The lawsuits were brought by the families of the late Matt “Doink the Clown” Osbourne and Nelson “Big Daddy V” Frazier Jr.
The widow of Frazier, Cassandra Frazier, claimed that her husband’s passing in 2014 was due to the cumulative effect of the punishment he took in the ring, including concussions and brain trauma in more than 400 WWE-sanctioned matches.
Meanwhile, the family of Osbourne, alleged that the traumatic brain injuries he experienced led to “depression and drug abuse, which ultimately resulted” in his “untimely death” in 2013. Osbourne’s official cause of death was an accidental painkiller overdose.
Central to the court’s reasoning regarding Frazier was the fact that no autopsy was performed, making it “factually impossible” to connect the cumulative brain injuries with his death. Similarly, the lack of an autopsy made it difficult to accept the plaintiff’s claim that Frazier suffered from CTE.
With regard to Osbourne, the court found that nothing in his autopsy records suggested that a “relevant analysis” of his brain had been done. “It is impossible to plausibly allege, much less prove that either wrestler had CTE,” the court wrote.
In addition, both plaintiffs failed to show that the WWE was directly responsible for Frazier and Osbourne’s deaths because of an “unbroken sequence of events. (C)ounsel for the plaintiffs could identify only four vague and conclusory assertions of ‘fact’” connecting the WWE’s alleged negligence with the wrestler’s death.

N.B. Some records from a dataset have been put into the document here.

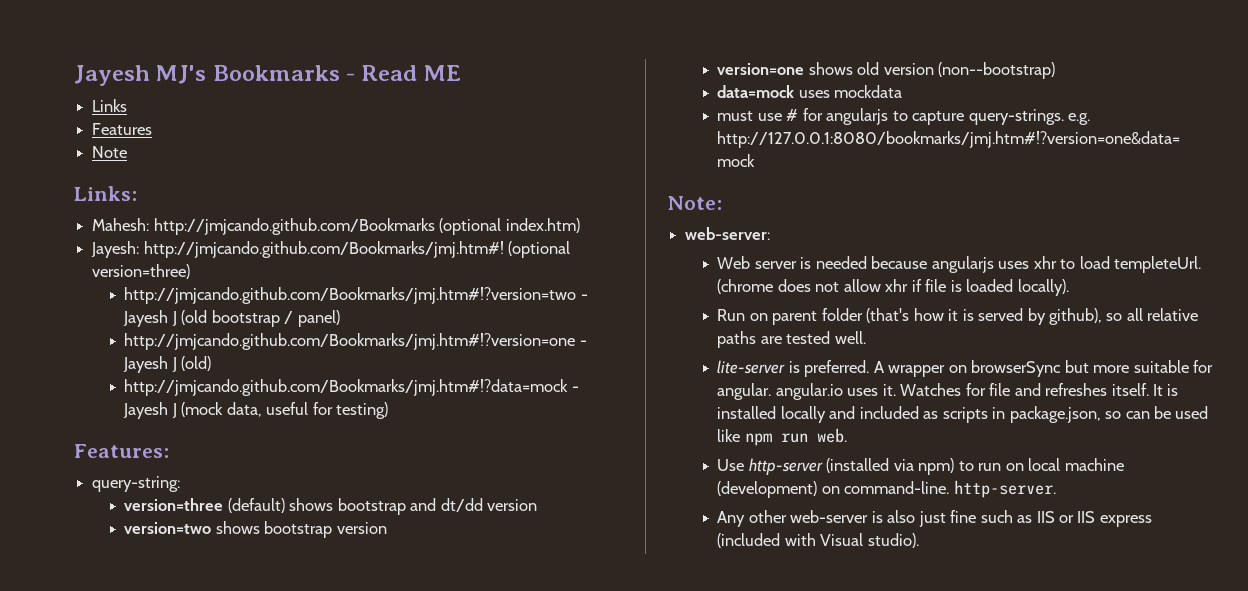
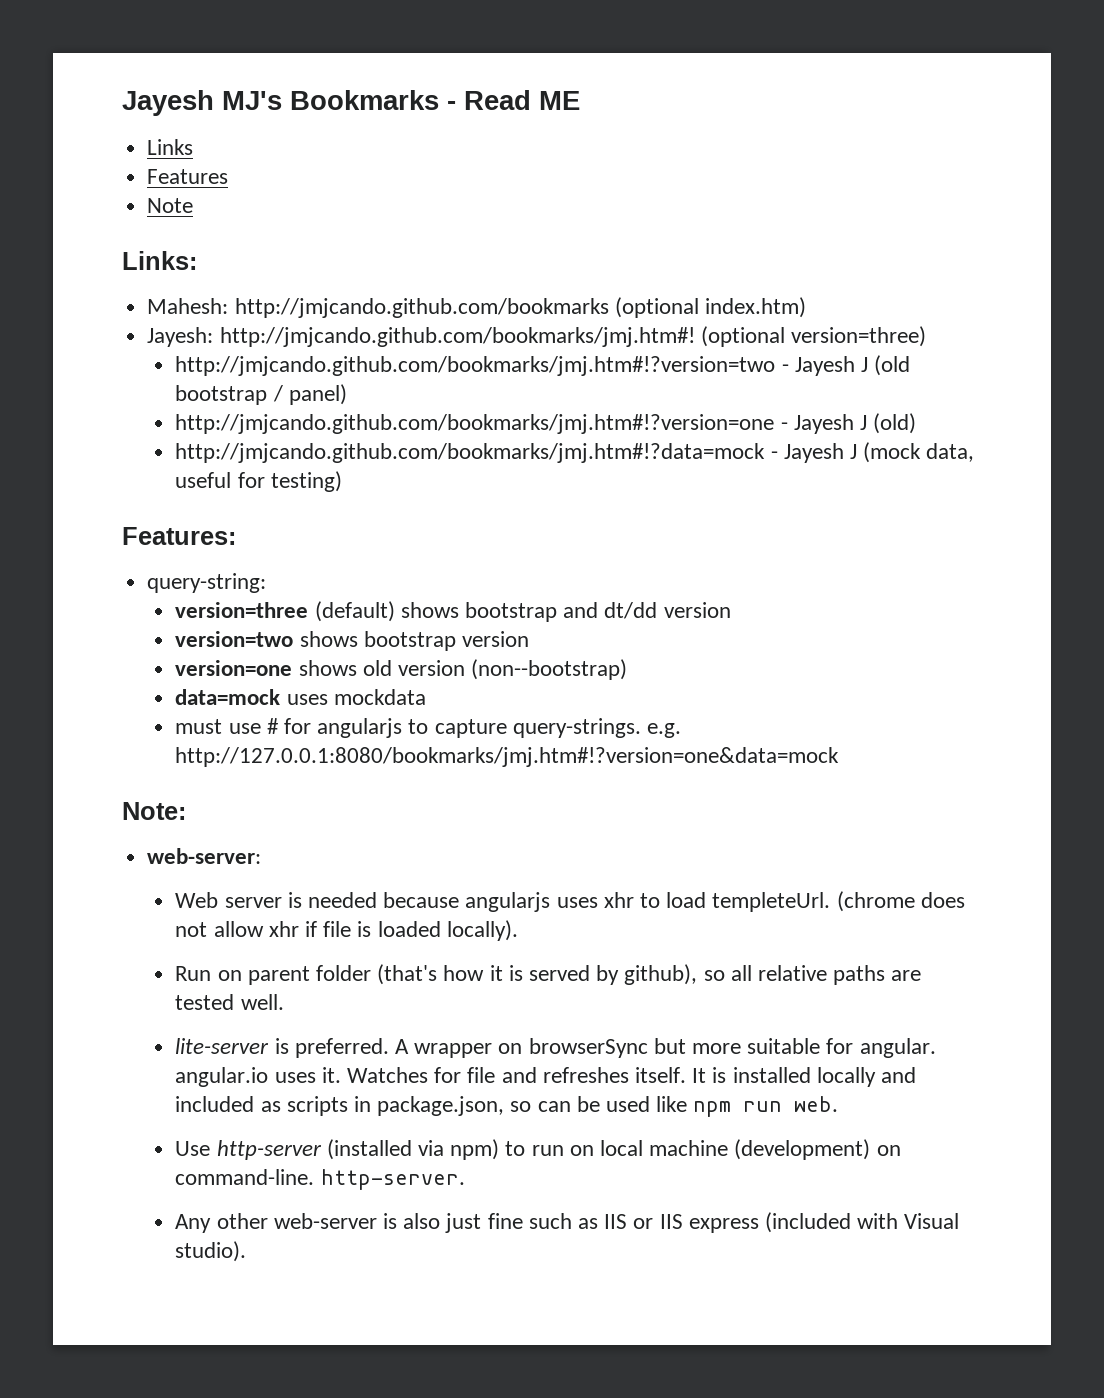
- Mahesh: http://jmjcando.github.com/Bookmarks (optional index.htm)
+ Mahesh: http://jmjcando.github.com/bookmarks (optional index.htm)
- Jayesh: http://jmjcando.github.com/Bookmarks/jmj.htm#!
+ Jayesh: http://jmjcando.github.com/bookmarks/jmj.htm#!
- http://jmjcando.github.com/Bookmarks/jmj.htm#!?version=two - Jayesh J (old bootstrap / panel)
+ http://jmjcando.github.com/bookmarks/jmj.htm#!?version=two - Jayesh J (old bootstrap / panel)
- http://jmjcando.github.com/Bookmarks/jmj.htm#!?version=one - Jayesh J (old)
+ http://jmjcando.github.com/bookmarks/jmj.htm#!?version=one - Jayesh J (old)
- http://jmjcando.github.com/Bookmarks/jmj.htm#!?data=mock - Jayesh J (mock data, useful for testing)
+ http://jmjcando.github.com/bookmarks/jmj.htm#!?data=mock - Jayesh J (mock data, useful for testing)

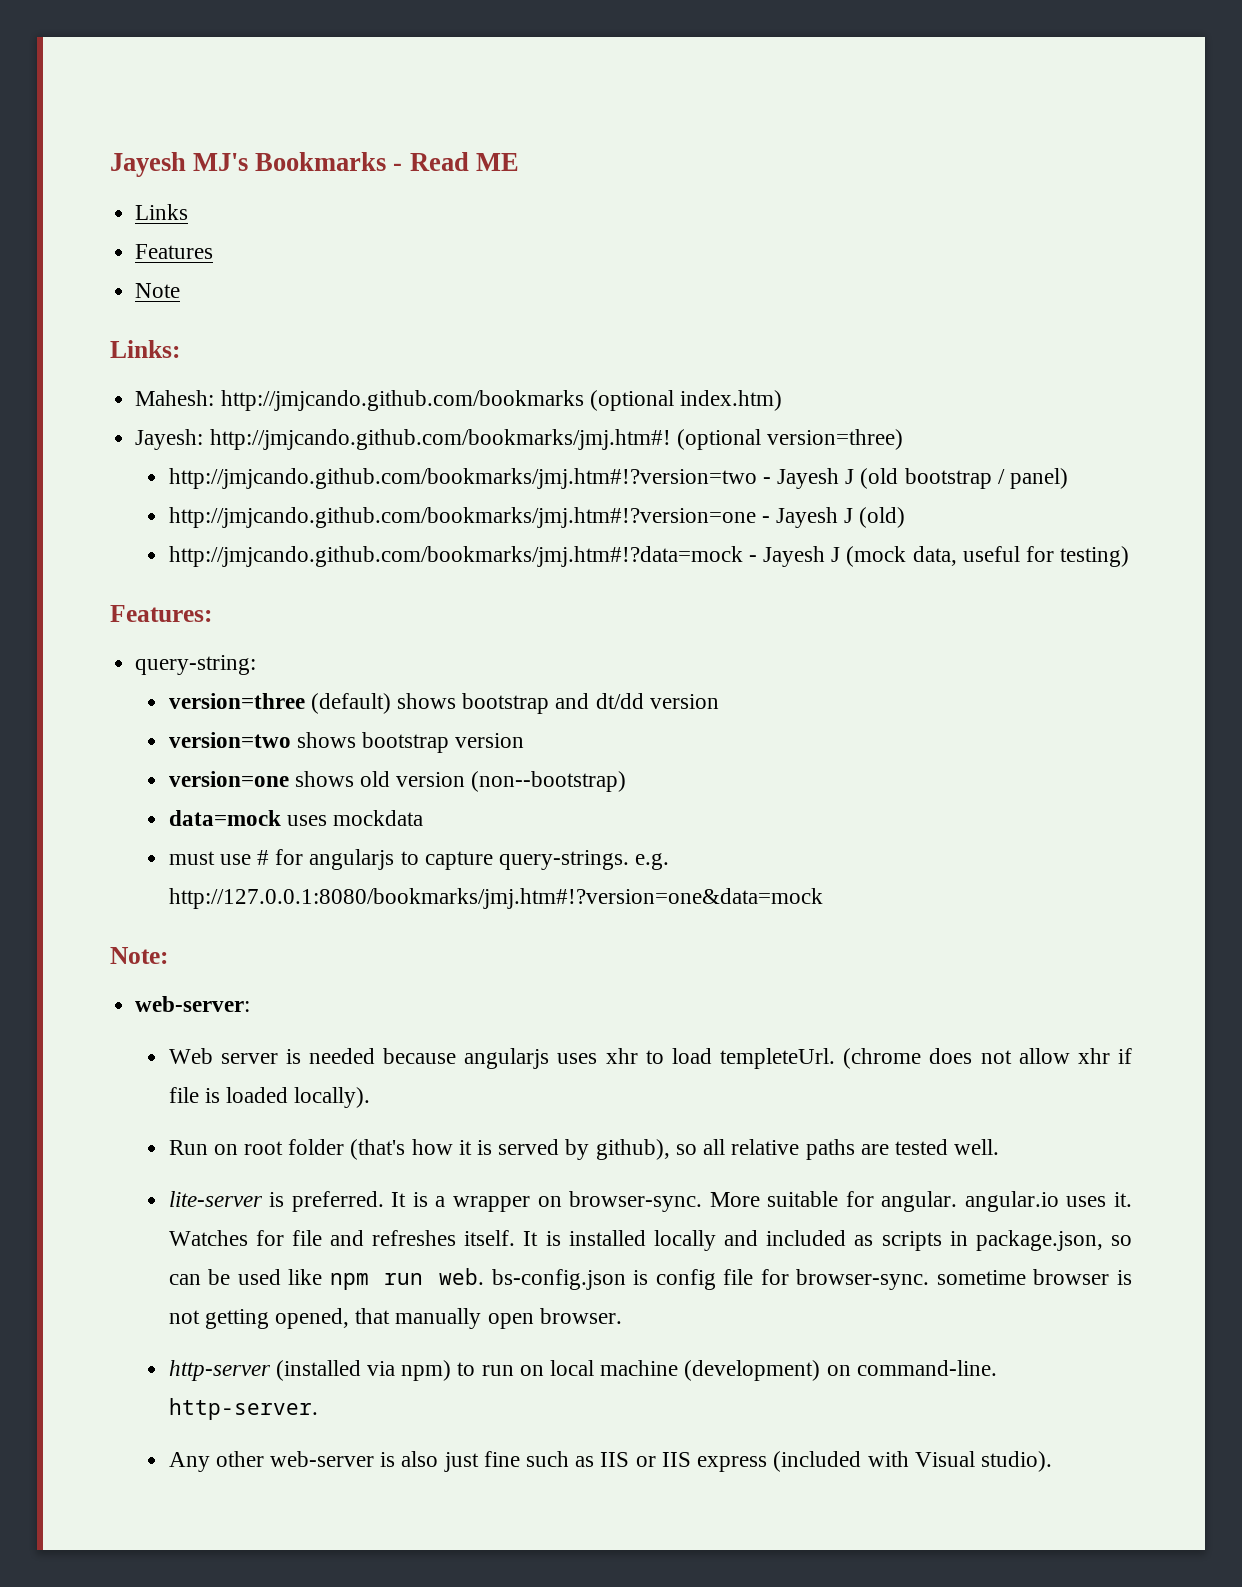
- Run on parent folder (that's how it is served by github), so all relative paths are tested well.
+ Run on root folder (that's how it is served by github), so all relative paths are tested well.
- A wrapper on browserSync but more suitable for angular. angular.io uses it.
+ It is a wrapper on browser-sync. More suitable for angular. angular.io uses it.
- It is installed locally and included as scripts in package.json, so can be used like npm run web.
- Use http-server (installed via npm) to run on local machine (development) on command-line. http-server.
+ It is installed locally and included as scripts in package.json, so can be used like npm run web. bs-config.json is config file for browser-sync. sometime browser is not getting opened, that manually open browser.
+ http-server (installed via npm) to run on local machine (development) on command-line. http-server.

The court was also critical of the attorneys representing the families, especially Konstantine Kyros of the Massachusetts-based Kyros Law Office.

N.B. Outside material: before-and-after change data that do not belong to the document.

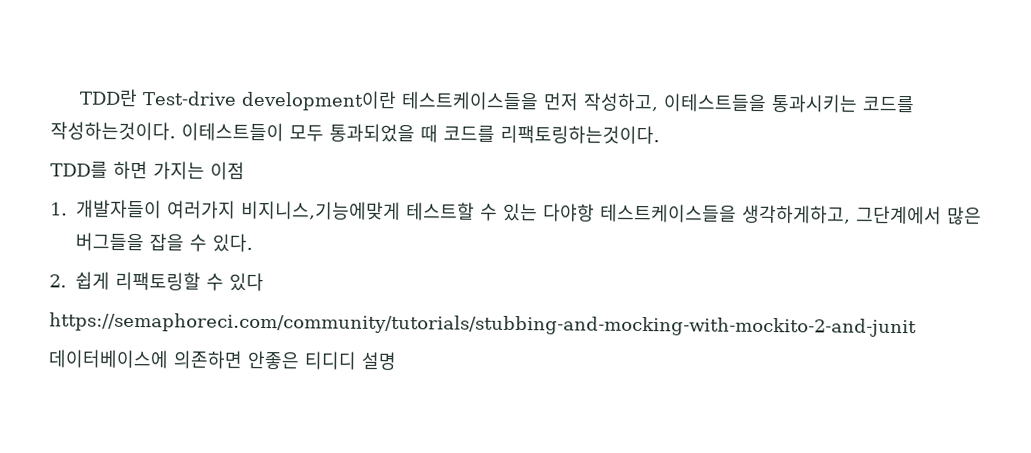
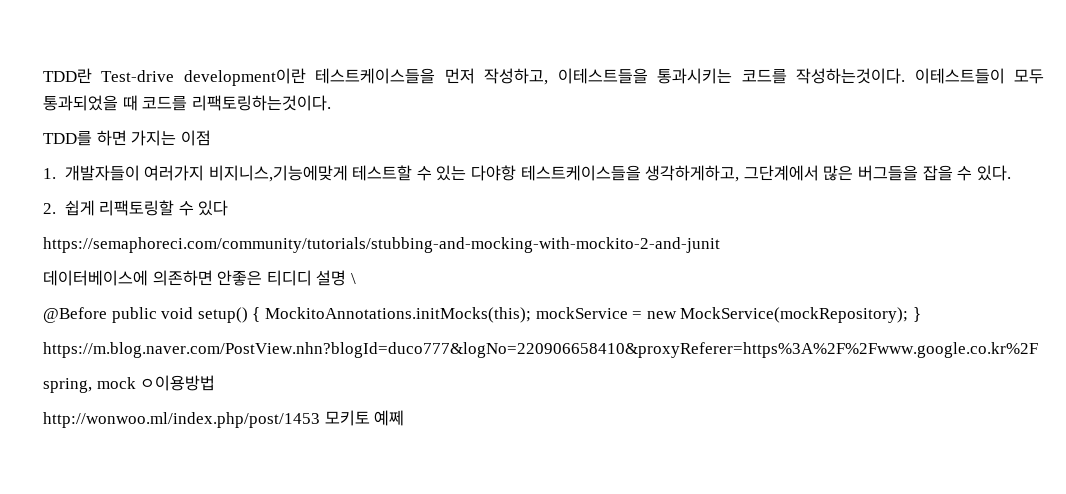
- 데이터베이스에 의존하면 안좋은 티디디 설명
+ 데이터베이스에 의존하면 안좋은 티디디 설명 \
+ @Before public void setup() { MockitoAnnotations.initMocks(this); mockService = new MockService(mockRepository); }
+ https://m.blog.naver.com/PostView.nhn?blogId=duco777&logNo=220906658410&proxyReferer=https%3A%2F%2Fwww.google.co.kr%2F
+ spring, mock ㅇ이용방법
+ http://wonwoo.ml/index.php/post/1453 모키토 예쩨

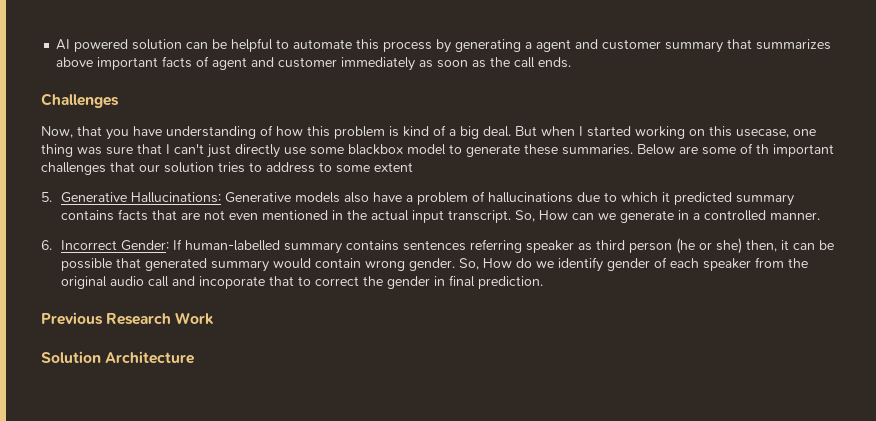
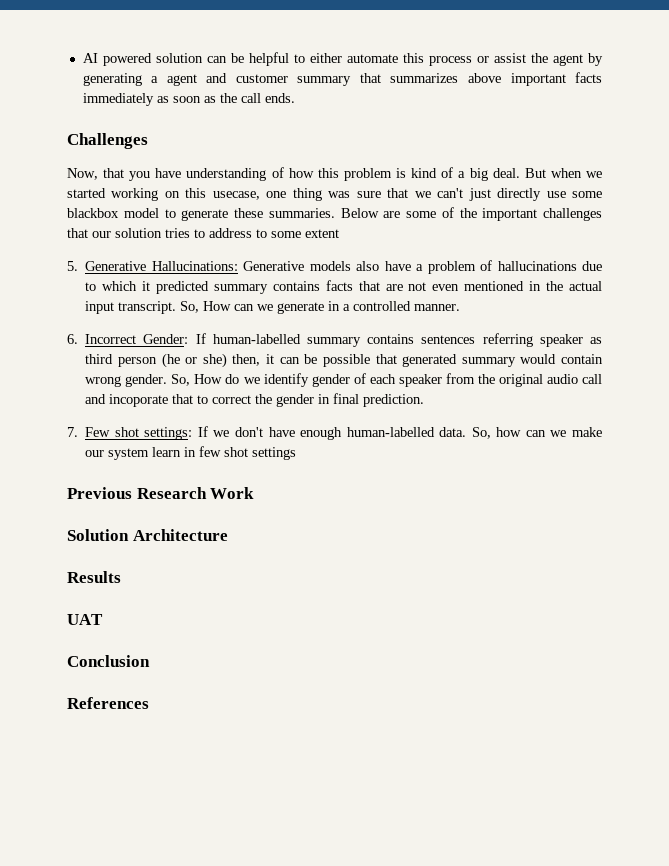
- AI powered solution can be helpful to automate this process by generating a agent and customer summary that summarizes above important facts of agent and customer immediately as soon as the call ends.
+ AI powered solution can be helpful to either automate this process or assist the agent by generating a agent and customer summary that summarizes above important facts immediately as soon as the call ends.
- But when I started working on this usecase, one thing was sure that I can't just directly use some blackbox model to generate these summaries.
+ But when we started working on this usecase, one thing was sure that we can't just directly use some blackbox model to generate these summaries.
- Below are some of th important challenges that our solution tries to address to some extent
+ Below are some of the important challenges that our solution tries to address to some extent
+ 7. Few shot settings: If we don't have enough human-labelled data. So, how can we make our system learn in few shot settings
+ Results
+ UAT
+ Conclusion
+ References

The judge wrote Kyros, and the other attorneys, presented false and misleading statements.
“The court would be well within its broad discretion to sanction counsel for their failure to adhere to the court’s instructions and trim the inflammatory content and unnecessary length of the carbon-copy complaints in these consolidated cases,” wrote the judge. “Their failure to do so forced the court to needlessly expend resources combing through hundreds of paragraphs of allegations, to find a single shred of relevant factual content indicating whether the plaintiffs asserted a plausible claim. In doing so, however, the plaintiffs only further underlined for the court the lack of substantive factual content actually contained in these complaints.”